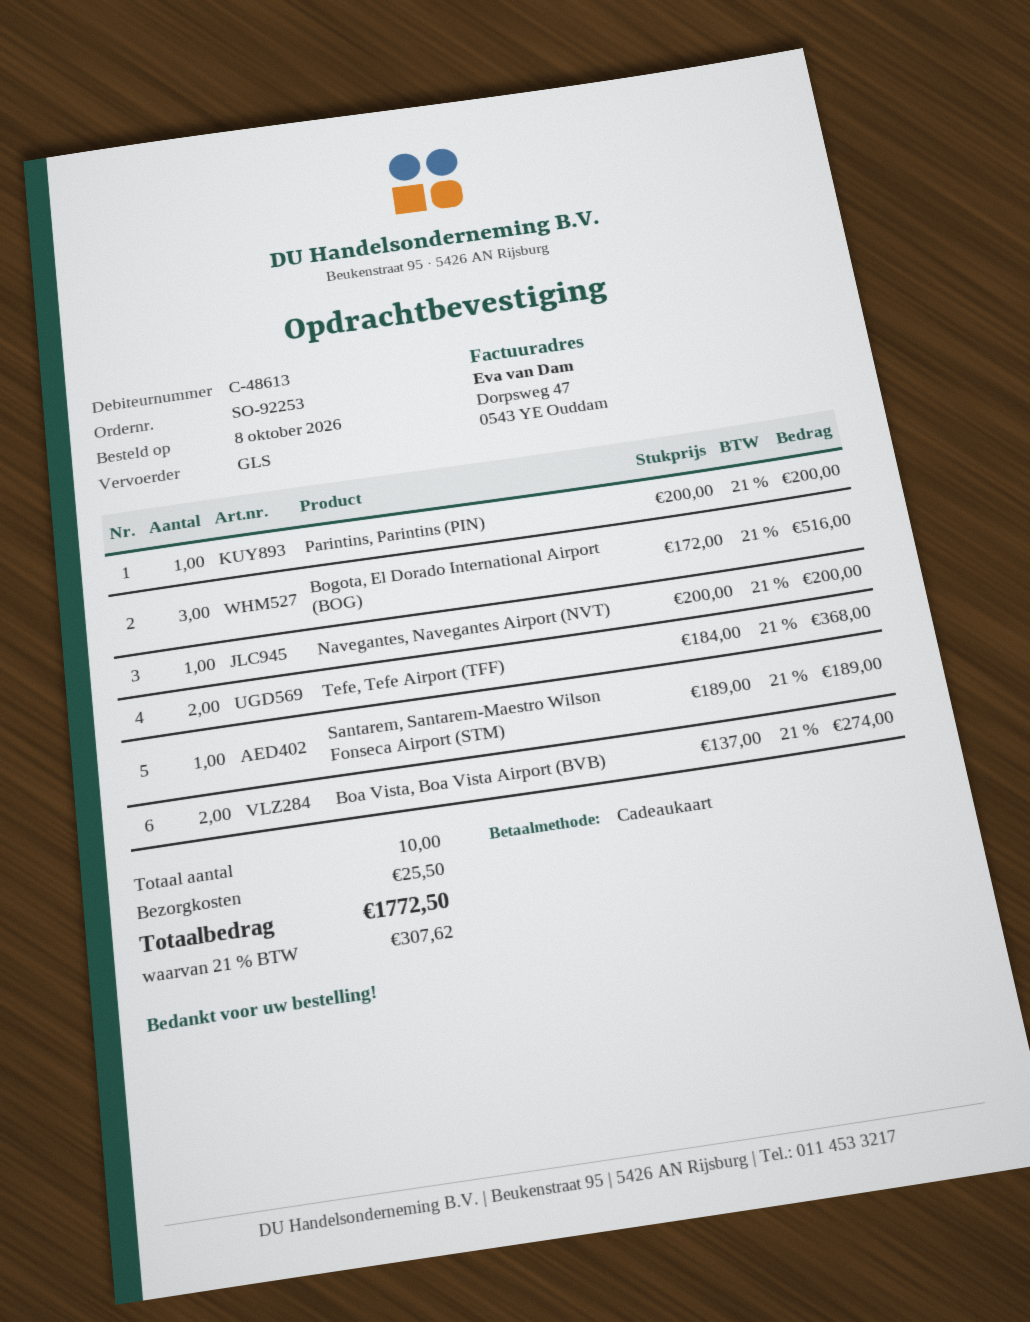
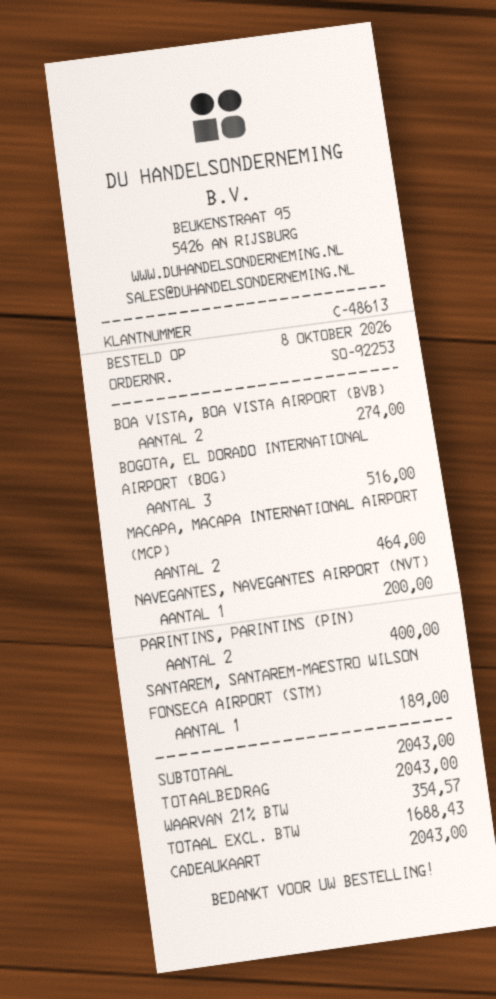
Parintins, Parintins (PIN): 1 for 200.00 -> 2 for 400.00
Tefe, Tefe Airport (TFF): 2 for 368.00 -> none
MACAPA, MACAPA INTERNATIONAL AIRPORT (MCP): none -> 2 for 464.00
shipping: 25.50 -> none
tax: 21% = 307.62 -> 21% = 354.57
total: 1772.50 -> 2043.00

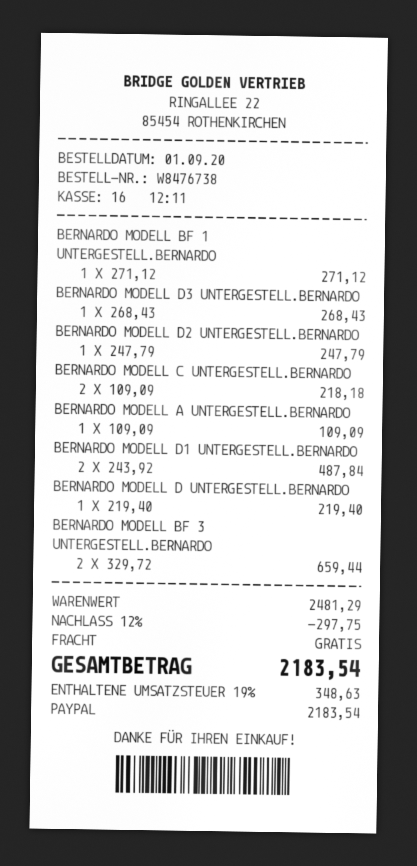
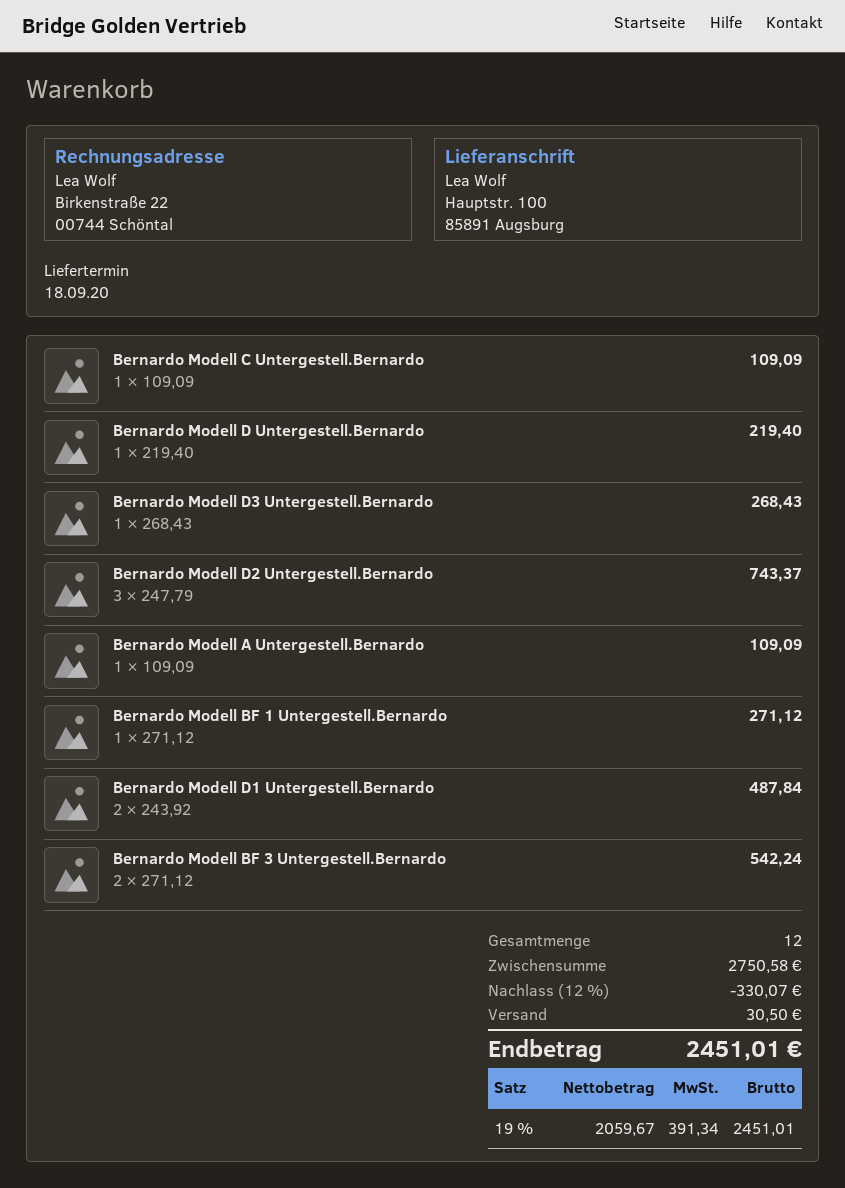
BERNARDO MODELL D2 UNTERGESTELL.BERNARDO: 1 x 247.79 = 247.79 -> 3 x 247.79 = 743.37
BERNARDO MODELL C UNTERGESTELL.BERNARDO: 2 x 109.09 = 218.18 -> 1 x 109.09 = 109.09
BERNARDO MODELL BF 3 UNTERGESTELL.BERNARDO: 2 x 329.72 = 659.44 -> 2 x 271.12 = 542.24
subtotal: 2481.29 -> 2750.58
discount: 12% = 297.75 -> 12% = 330.07
shipping: 0.00 -> 30.50
tax: 19% = 348.63 -> 19% = 391.34
total: 2183.54 -> 2451.01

**WORK INSTRUCTION:**
Nothing but the lines from the one containing "subtotal: 2481.29 -> 2750.58" through the last line of the data above should be given again, each exactly as it stands.

**RESULT OF THIS TASK:**
subtotal: 2481.29 -> 2750.58
discount: 12% = 297.75 -> 12% = 330.07
shipping: 0.00 -> 30.50
tax: 19% = 348.63 -> 19% = 391.34
total: 2183.54 -> 2451.01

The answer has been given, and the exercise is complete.